:: Task description ::
Find the line containing "discount: none -> 25.00". Reproduce it and every line after it up to the end of the records, exactly as written.

(Structured diff data)

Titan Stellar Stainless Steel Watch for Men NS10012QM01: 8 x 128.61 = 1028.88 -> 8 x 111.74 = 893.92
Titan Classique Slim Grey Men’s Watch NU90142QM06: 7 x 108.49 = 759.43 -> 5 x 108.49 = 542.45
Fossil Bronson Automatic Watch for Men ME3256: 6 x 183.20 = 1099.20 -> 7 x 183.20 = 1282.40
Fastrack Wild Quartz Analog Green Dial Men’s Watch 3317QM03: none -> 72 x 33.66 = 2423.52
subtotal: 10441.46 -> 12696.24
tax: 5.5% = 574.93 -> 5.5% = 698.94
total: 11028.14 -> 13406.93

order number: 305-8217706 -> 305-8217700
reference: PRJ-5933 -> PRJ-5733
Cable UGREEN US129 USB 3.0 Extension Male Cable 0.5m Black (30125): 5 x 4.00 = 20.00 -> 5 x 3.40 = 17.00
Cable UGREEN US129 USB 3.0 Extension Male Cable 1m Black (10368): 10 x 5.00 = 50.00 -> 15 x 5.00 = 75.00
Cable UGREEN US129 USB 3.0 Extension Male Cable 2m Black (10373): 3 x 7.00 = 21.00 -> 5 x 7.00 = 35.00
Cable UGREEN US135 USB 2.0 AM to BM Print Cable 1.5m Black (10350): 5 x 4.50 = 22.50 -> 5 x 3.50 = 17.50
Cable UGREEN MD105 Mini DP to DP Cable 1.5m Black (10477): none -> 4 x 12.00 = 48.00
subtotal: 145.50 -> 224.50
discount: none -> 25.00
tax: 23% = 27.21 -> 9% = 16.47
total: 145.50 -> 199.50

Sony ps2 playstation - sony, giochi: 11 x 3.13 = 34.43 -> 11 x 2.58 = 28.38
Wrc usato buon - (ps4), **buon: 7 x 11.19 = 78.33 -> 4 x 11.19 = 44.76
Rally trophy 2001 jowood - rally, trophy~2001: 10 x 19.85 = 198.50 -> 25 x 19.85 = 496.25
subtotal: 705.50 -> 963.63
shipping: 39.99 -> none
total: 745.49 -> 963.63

:: Exercise solution ::
discount: none -> 25.00
tax: 23% = 27.21 -> 9% = 16.47
total: 145.50 -> 199.50

Sony ps2 playstation - sony, giochi: 11 x 3.13 = 34.43 -> 11 x 2.58 = 28.38
Wrc usato buon - (ps4), **buon: 7 x 11.19 = 78.33 -> 4 x 11.19 = 44.76
Rally trophy 2001 jowood - rally, trophy~2001: 10 x 19.85 = 198.50 -> 25 x 19.85 = 496.25
subtotal: 705.50 -> 963.63
shipping: 39.99 -> none
total: 745.49 -> 963.63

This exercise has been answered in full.